Since we were texting and not sitting in a room together, I couldn’t look into her eyes for reassurance. Instead, I’d have to sit with my text and wait.
A fresh perspective
Typically, by the time I was halfway through re-reading what I’d written, I’d get a message — or several — from Nicole. Her responses were thoughtful, detailed, and insightful. She was really listening, I’d find myself thinking.
Here’s an example.
Once, after I’d said I was feeling frustrated with my emotions (I told her I felt like I’d been feeling either really happy, really sad but rarely in between), she mentioned something that I found incredibly helpful.
She said feelings were like the symbols that light up on the dash of a car when something needs your attention. “Some of the lights you don’t mind seeing, they give you comfort — hooray full take of gas!” she said. “But some feel like they will put you over the edge — engine light?! What in the…?!”
No matter how uncomfortable those feelings may be, Nicole reminded me, they’re there for good reasons.

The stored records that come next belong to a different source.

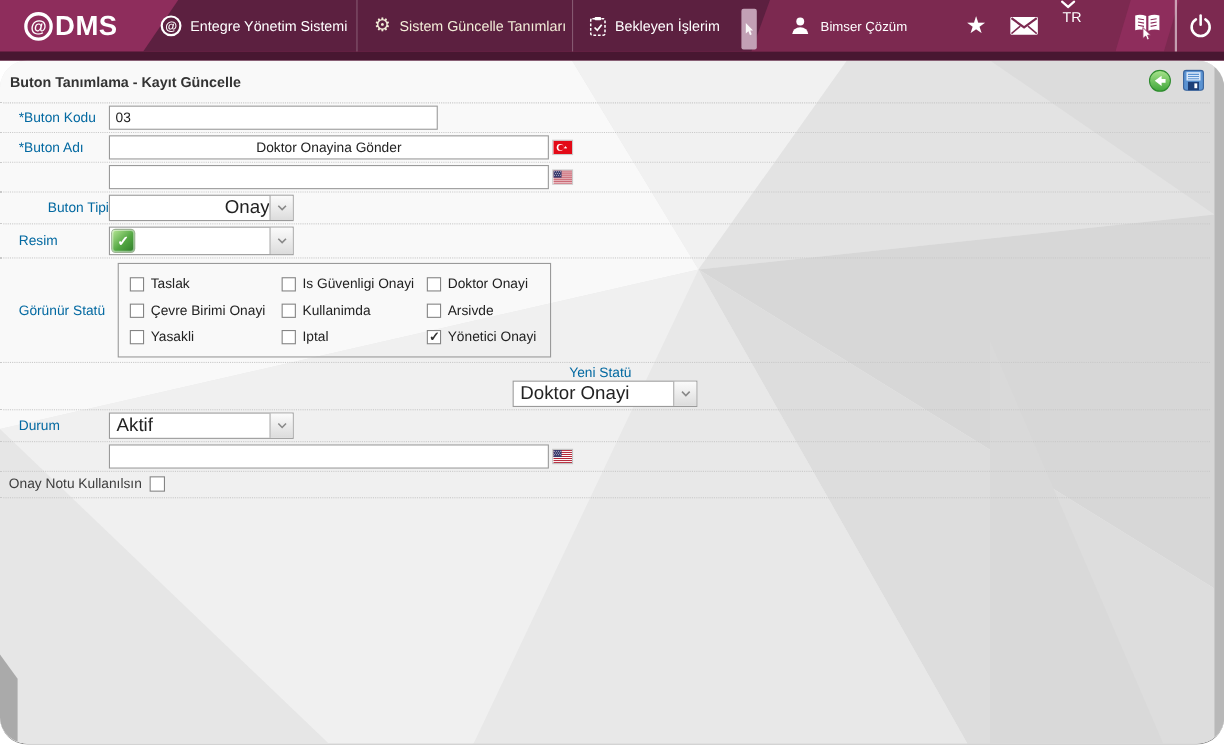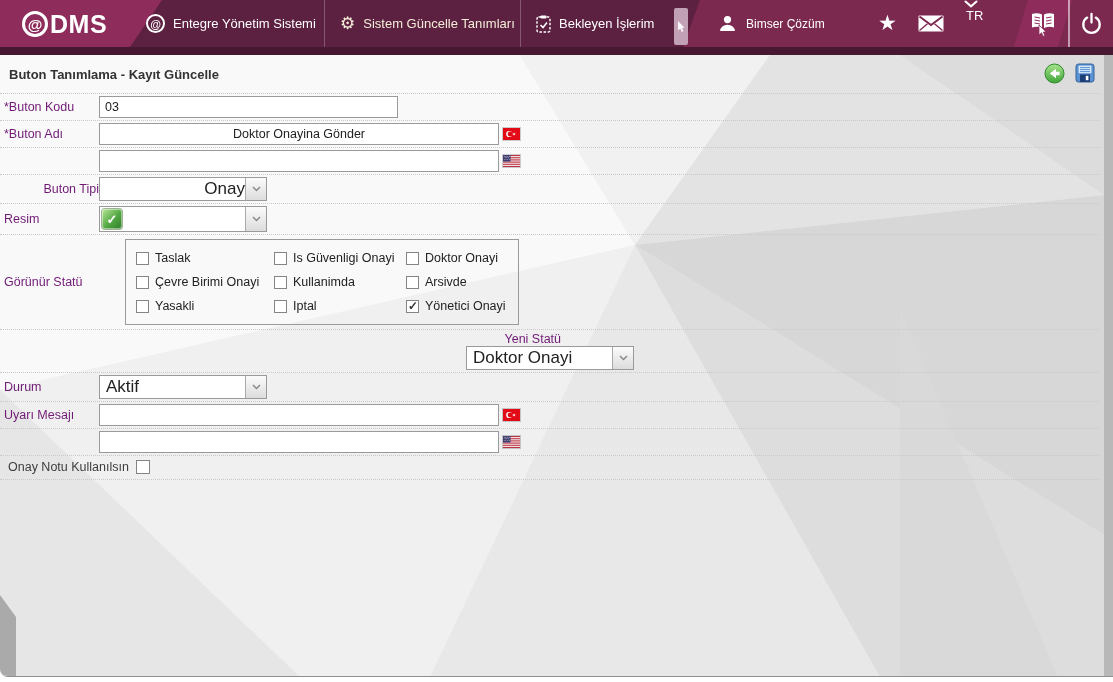"Buton Tanımlama - Kayıt Güncelle" .content { border-radius: none -> 25px }
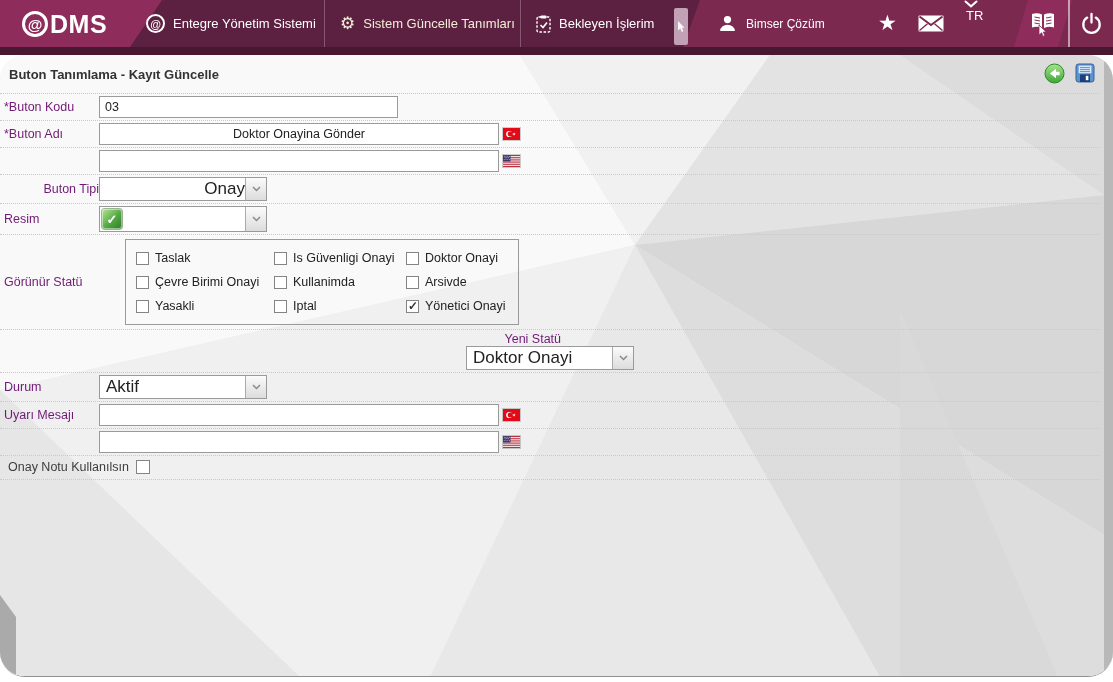"*Buton Kodu" .row .flabel { color: #701a75 -> #0369a1; padding-left: 4px -> 17px }
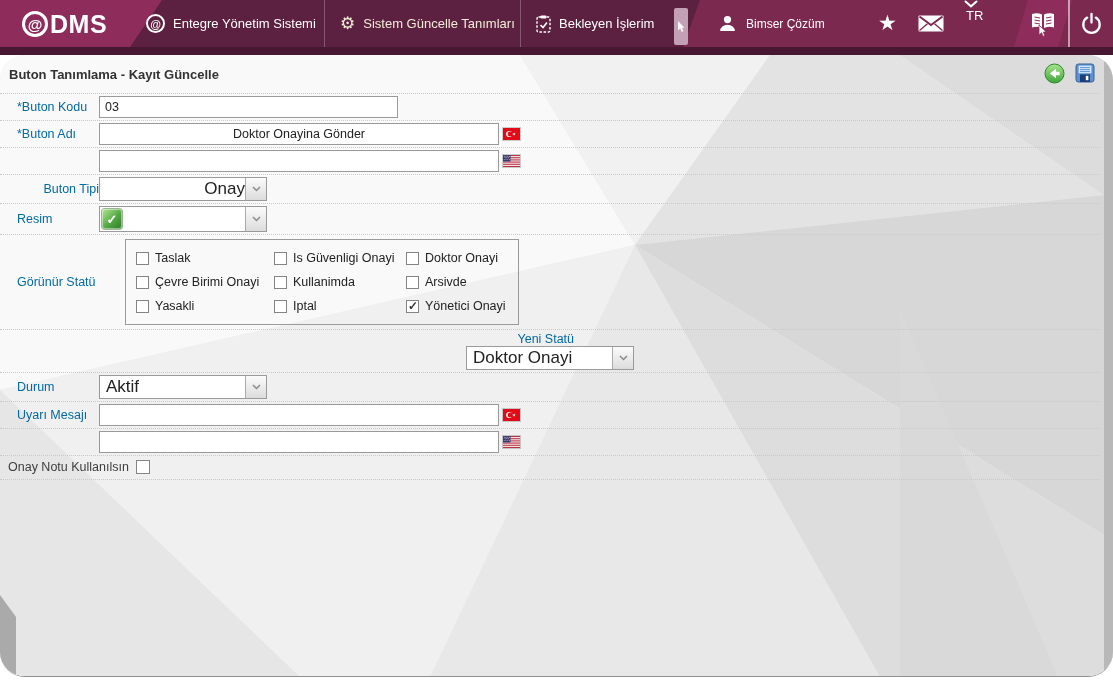"Taslak" .group-box { margin-left: 26px -> 8px }
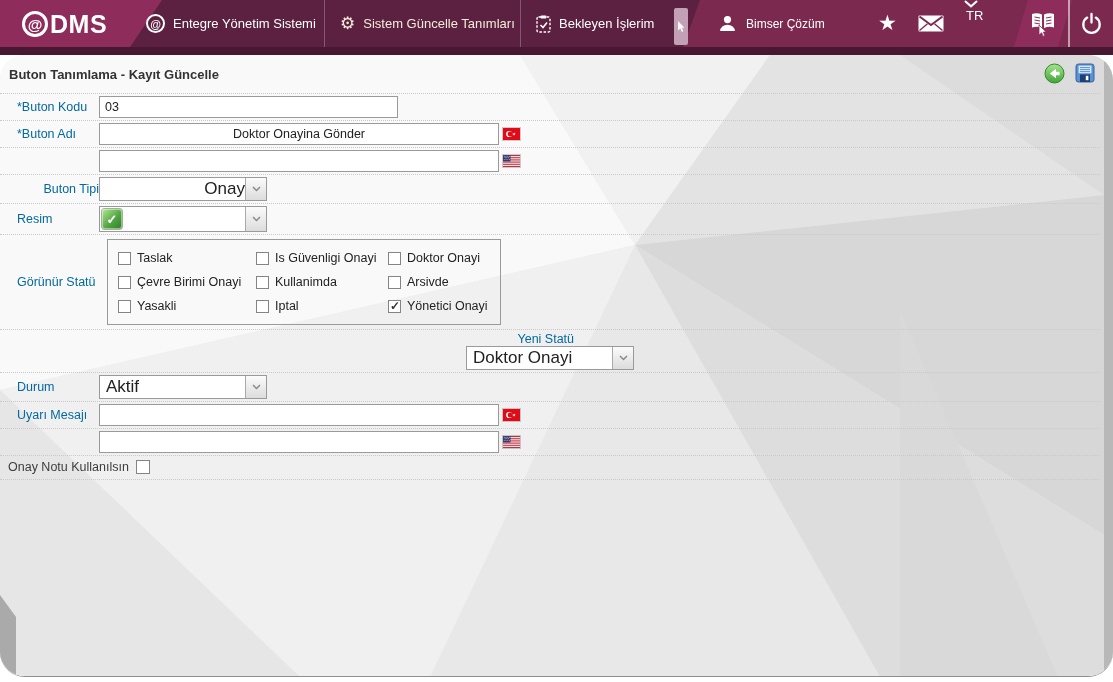"Uyarı Mesajı" div.row { html: <div> <span>Uyarı Mesajı</span> <input> <svg> <rect></rect> <circle></circle> <circle></circle> <polygon></polygon> </svg> </div> -> none }
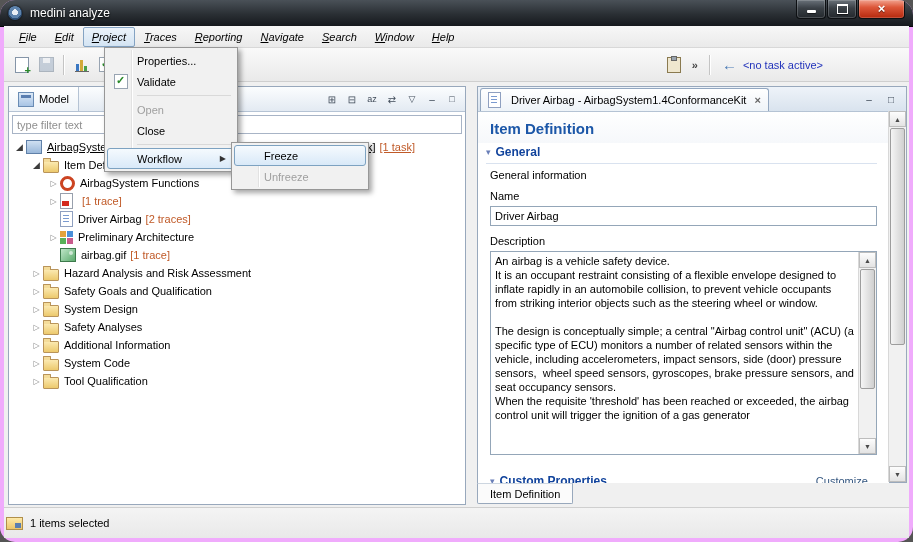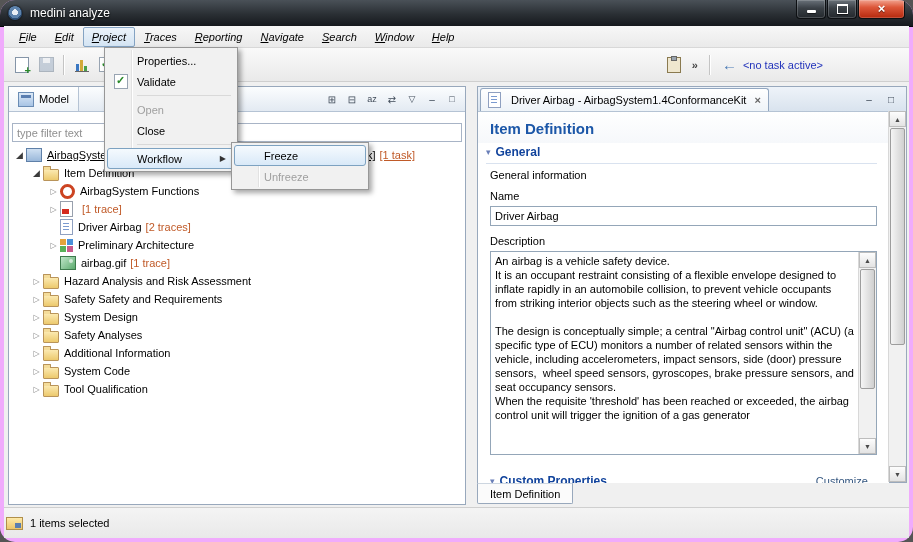"type filter text" .filter-input { margin-top: 8px -> none }
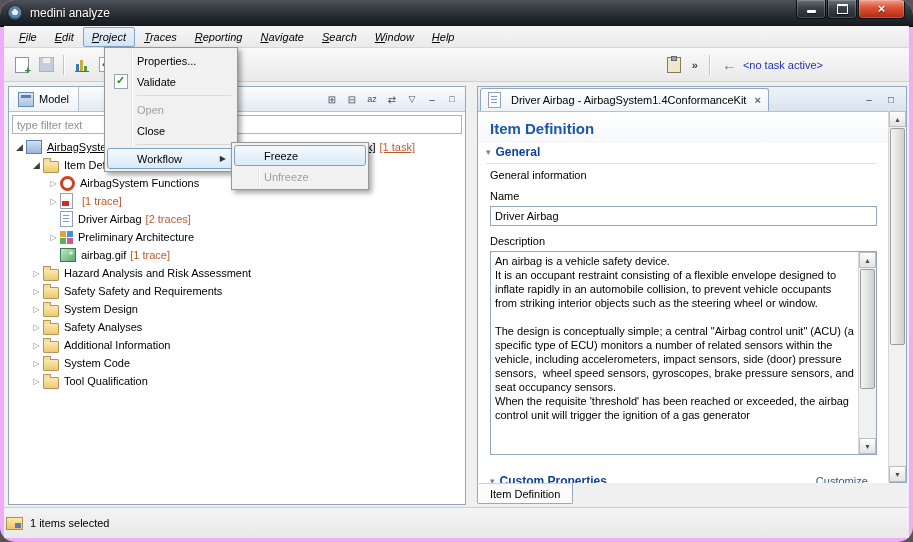"Safety Safety and Requirements" span { text: Safety and Requirements -> Goals and Qualification }
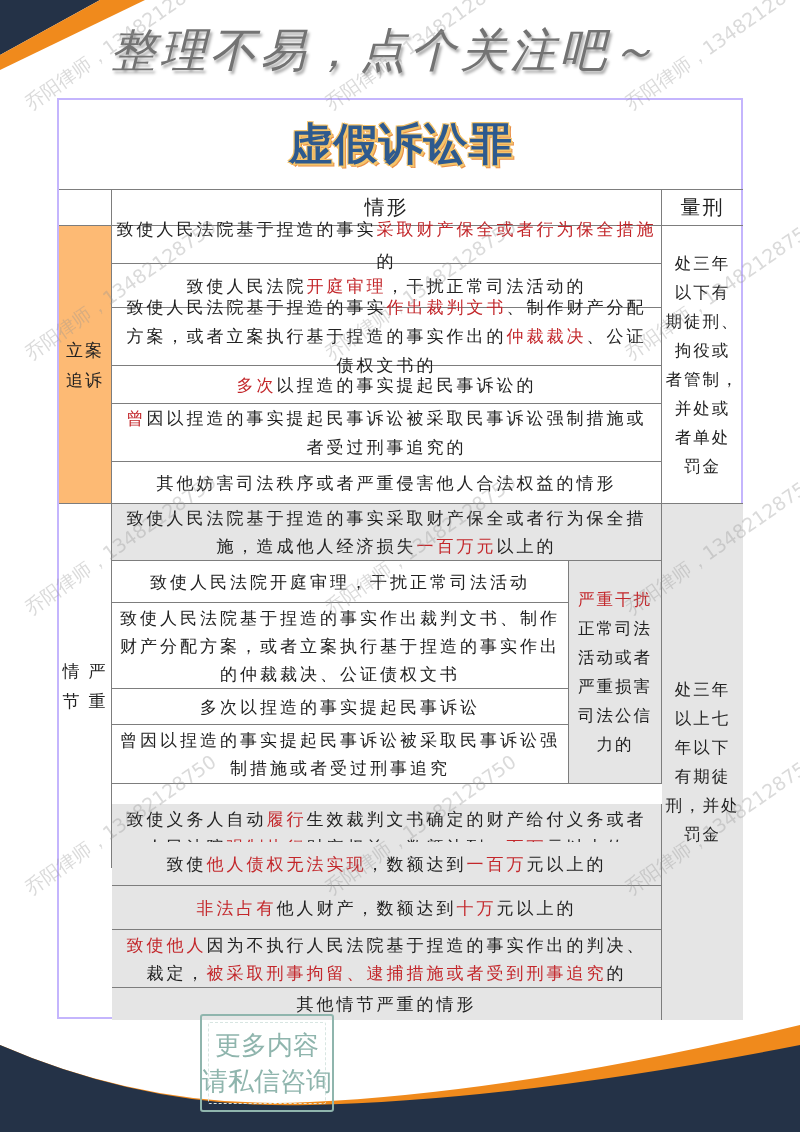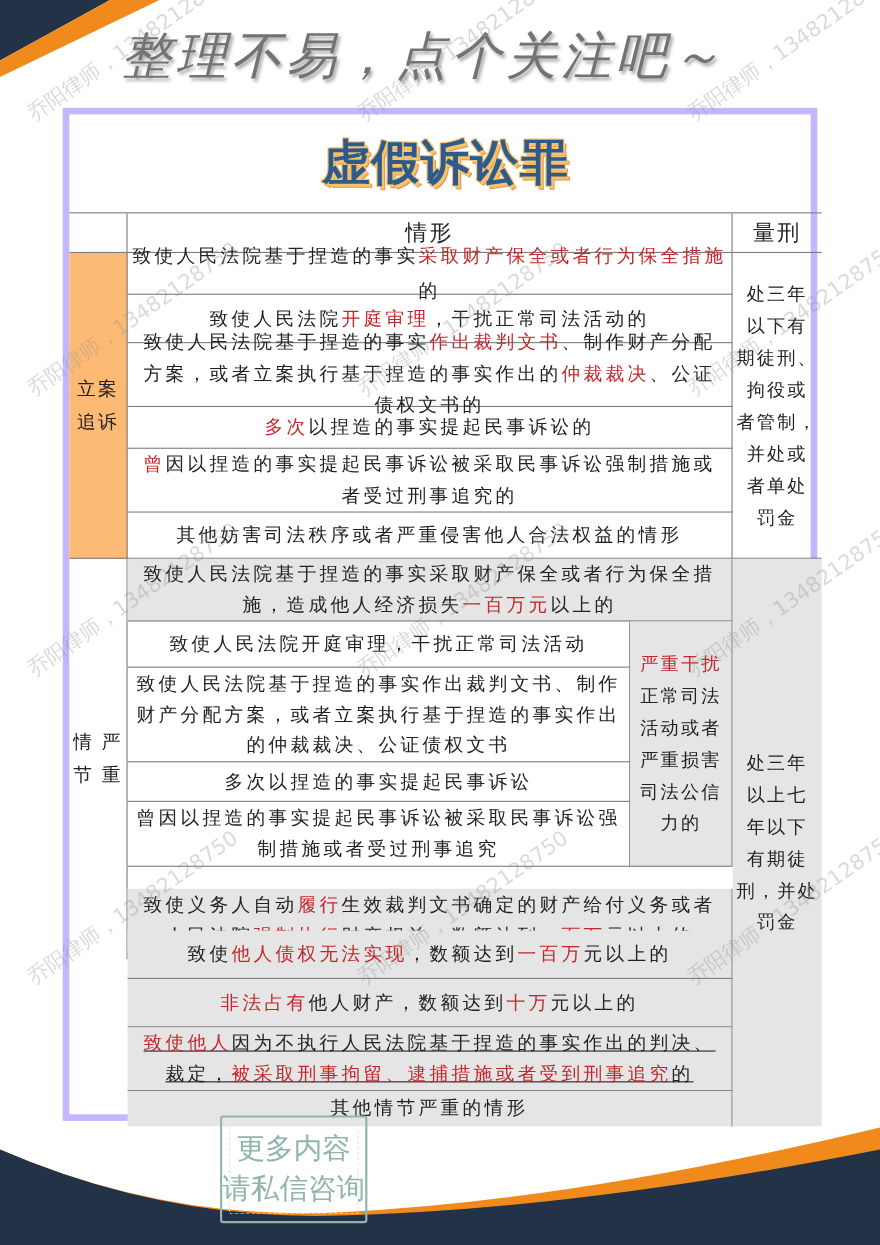"虚假诉讼罪" .sheet { border: 6px solid #c4b5fd -> 2px solid #c4b5fd }
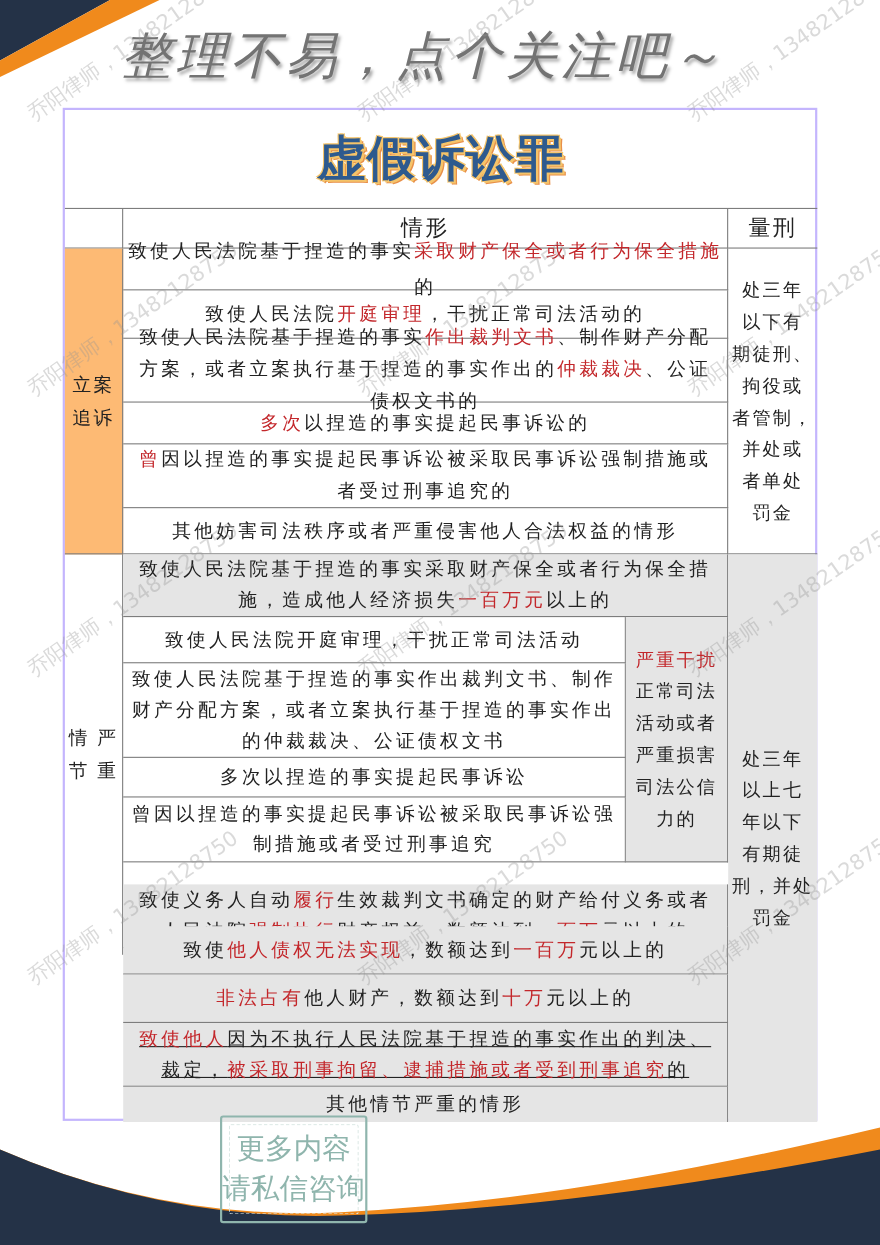"致使他人因为不执行人民法院基于捏造的事实作出的判决、裁定，被采取刑事拘留、逮捕措" span.txt { text-decoration: underline -> none }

We need feelings to live. They tell us when something is happening that needs our attention, whether it’s taking place somewhere around us or internally.
I’ve thought about Nicole’s advice in that moment over and over again, and I continue to remember it whenever I catch myself being too hard on myself or feeling like I’m trapped in a feeling and just want to get out of it.
I still have Talkspace on my phone, but I haven’t stopped seeing my traditional therapist either. Sometimes, I still feel like I need to sit with someone and look into their eyes. Other times, a text will do the trick just fine.